++++ RECORDS FOR THE TASK ++++

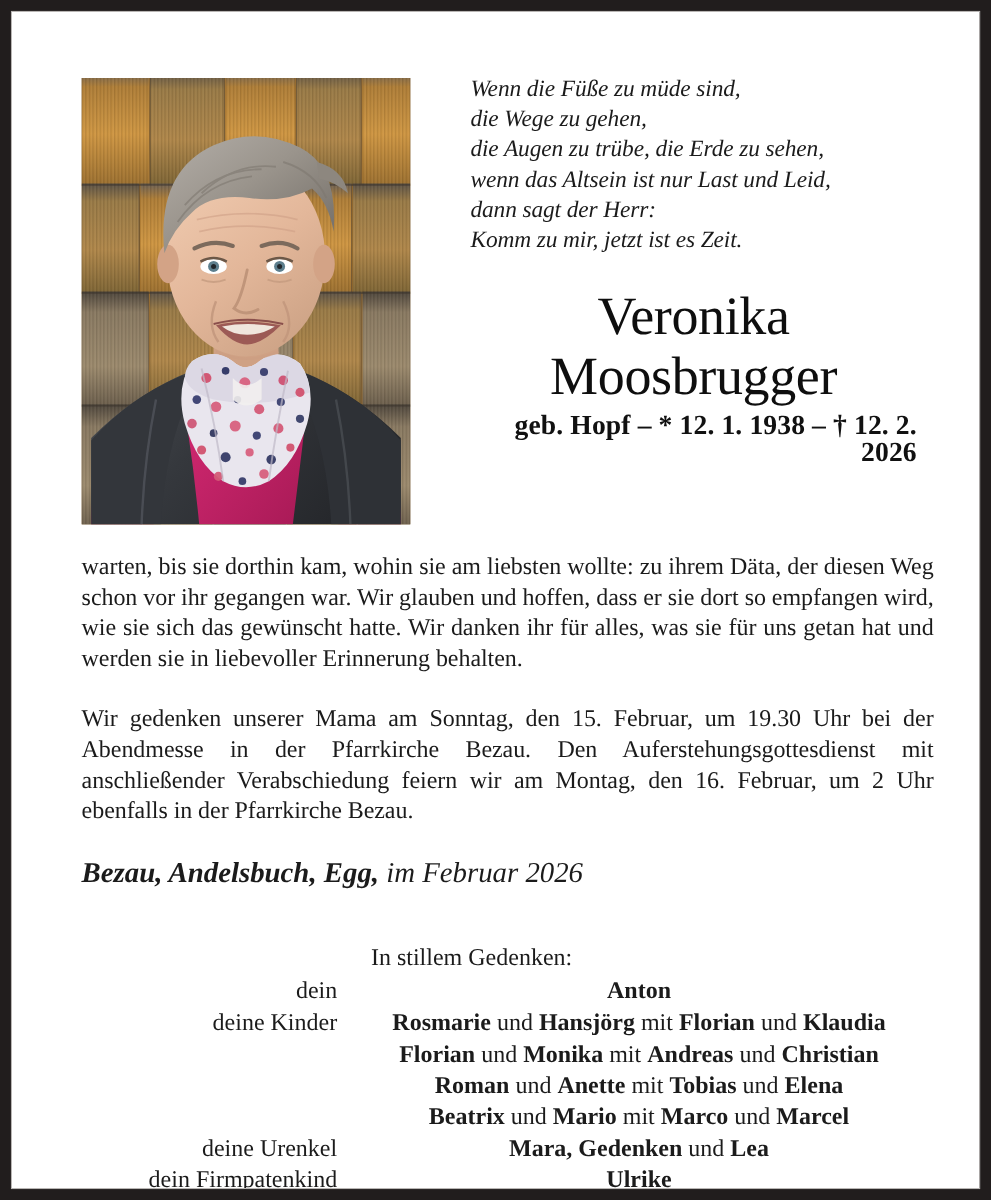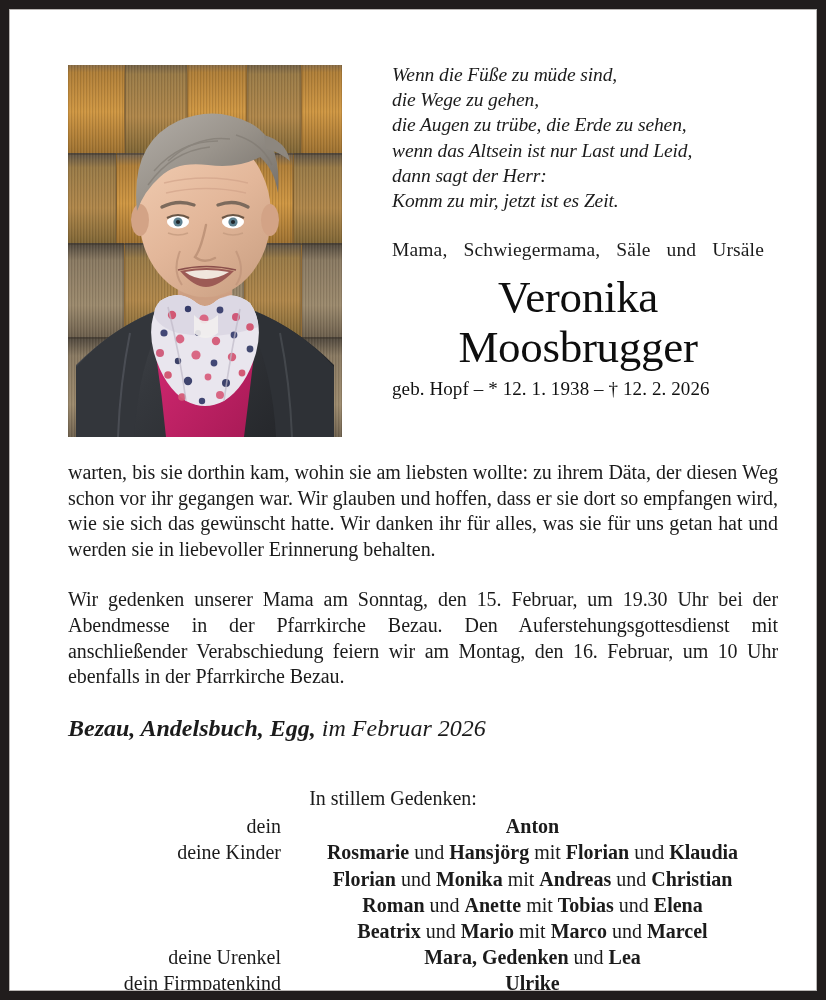--- a/index.html
+++ b/index.html
@@ -410,7 +410,6 @@
 Komm zu mir, jetzt ist es Zeit.</div>
 
         <div class="intro">
-          <div class="l2">Mama, Schwiegermama, Säle und Ursäle</div>
         </div>
 
         <div class="deceased-name">Veronika

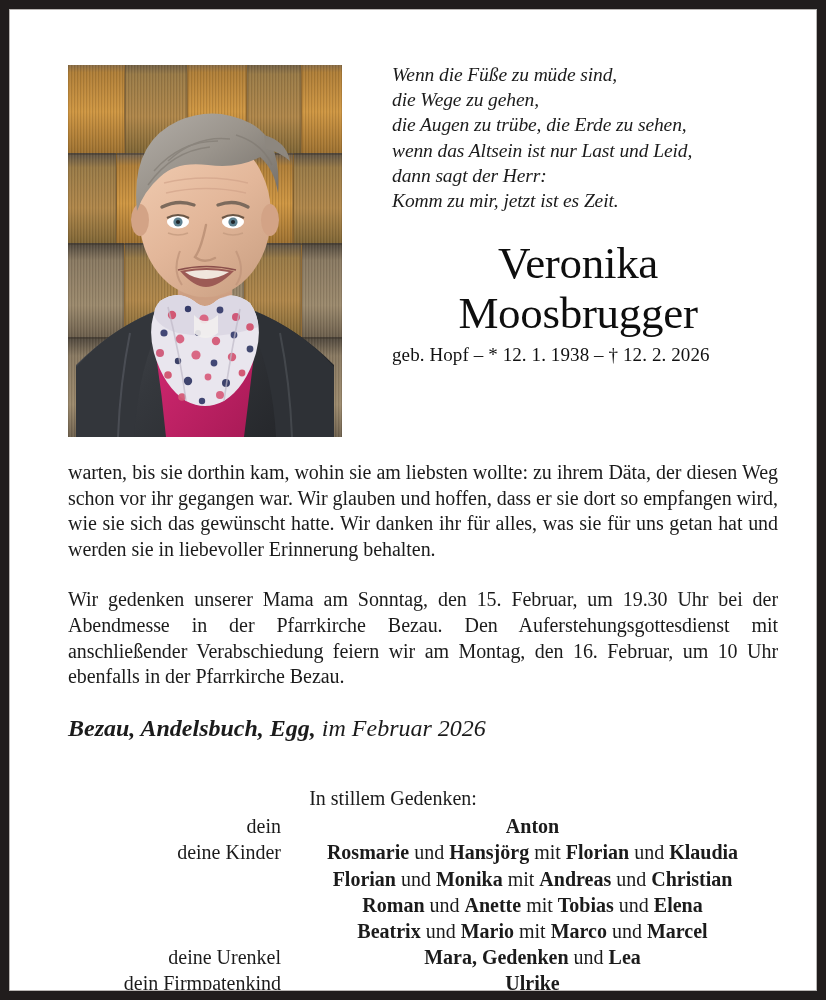--- a/index.html
+++ b/index.html
@@ -109,11 +109,11 @@
 
   .dates {
     margin-top: 6px;
-    font-weight: normal;
-    font-size: 19px;
+    font-weight: bold;
+    font-size: 23px;
     line-height: 22px;
     color: #111111;
-    text-align: left;
+    text-align: right;
     letter-spacing: 0.1px;
   }
 

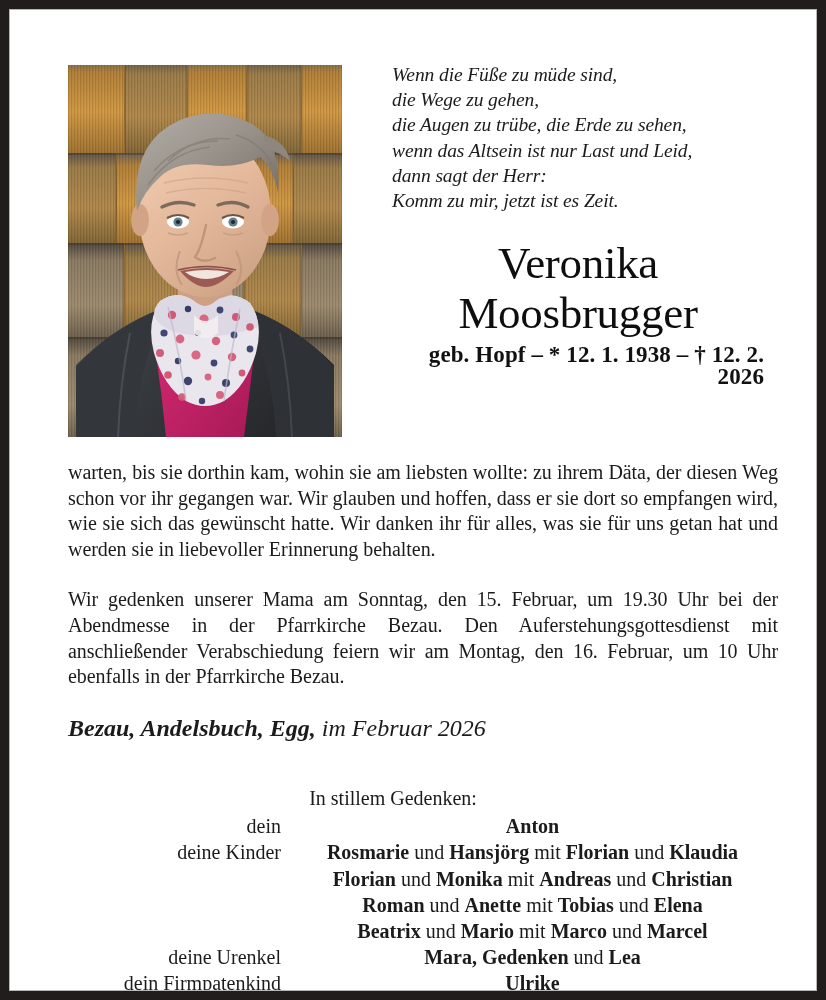--- a/index.html
+++ b/index.html
@@ -422,7 +422,7 @@
     <div class="body-block">
       <div class="para">warten, bis sie dorthin kam, wohin sie am liebsten wollte: zu ihrem Däta, der diesen Weg schon vor ihr gegangen war. Wir glauben und hoffen, dass er sie dort so empfangen wird, wie sie sich das gewünscht hatte. Wir danken ihr für alles, was sie für uns getan hat und werden sie in liebevoller Erinnerung behalten.</div>
 
-      <div class="para gap">Wir gedenken unserer Mama am Sonntag, den 15. Februar, um 19.30 Uhr bei der Abendmesse in der Pfarrkirche Bezau. Den Auferstehungsgottesdienst mit anschließender Verabschiedung feiern wir am Montag, den 16. Februar, um 10 Uhr ebenfalls in der Pfarrkirche Bezau.</div>
+      <div class="para gap">Wir gedenken unserer Mama am Sonntag, den 15. Februar, um 19.30 Uhr bei der Abendmesse in der Pfarrkirche Bezau. Den Auferstehungsgottesdienst mit anschließender Verabschiedung feiern wir am Montag, den 16. Februar, um 2 Uhr ebenfalls in der Pfarrkirche Bezau.</div>
 
       <div class="place-line">
         <b>Bezau, Andelsbuch, Egg,</b><span> im Februar 2026</span>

++++

Find the line containing "color: #111111;" in the records above and restate it, and each line after it through the end, word for word, dropping the pictures.

     color: #111111;
-    text-align: left;
+    text-align: right;
     letter-spacing: 0.1px;
   }
 

--- a/index.html
+++ b/index.html
@@ -422,7 +422,7 @@
     <div class="body-block">
       <div class="para">warten, bis sie dorthin kam, wohin sie am liebsten wollte: zu ihrem Däta, der diesen Weg schon vor ihr gegangen war. Wir glauben und hoffen, dass er sie dort so empfangen wird, wie sie sich das gewünscht hatte. Wir danken ihr für alles, was sie für uns getan hat und werden sie in liebevoller Erinnerung behalten.</div>
 
-      <div class="para gap">Wir gedenken unserer Mama am Sonntag, den 15. Februar, um 19.30 Uhr bei der Abendmesse in der Pfarrkirche Bezau. Den Auferstehungsgottesdienst mit anschließender Verabschiedung feiern wir am Montag, den 16. Februar, um 10 Uhr ebenfalls in der Pfarrkirche Bezau.</div>
+      <div class="para gap">Wir gedenken unserer Mama am Sonntag, den 15. Februar, um 19.30 Uhr bei der Abendmesse in der Pfarrkirche Bezau. Den Auferstehungsgottesdienst mit anschließender Verabschiedung feiern wir am Montag, den 16. Februar, um 2 Uhr ebenfalls in der Pfarrkirche Bezau.</div>
 
       <div class="place-line">
         <b>Bezau, Andelsbuch, Egg,</b><span> im Februar 2026</span>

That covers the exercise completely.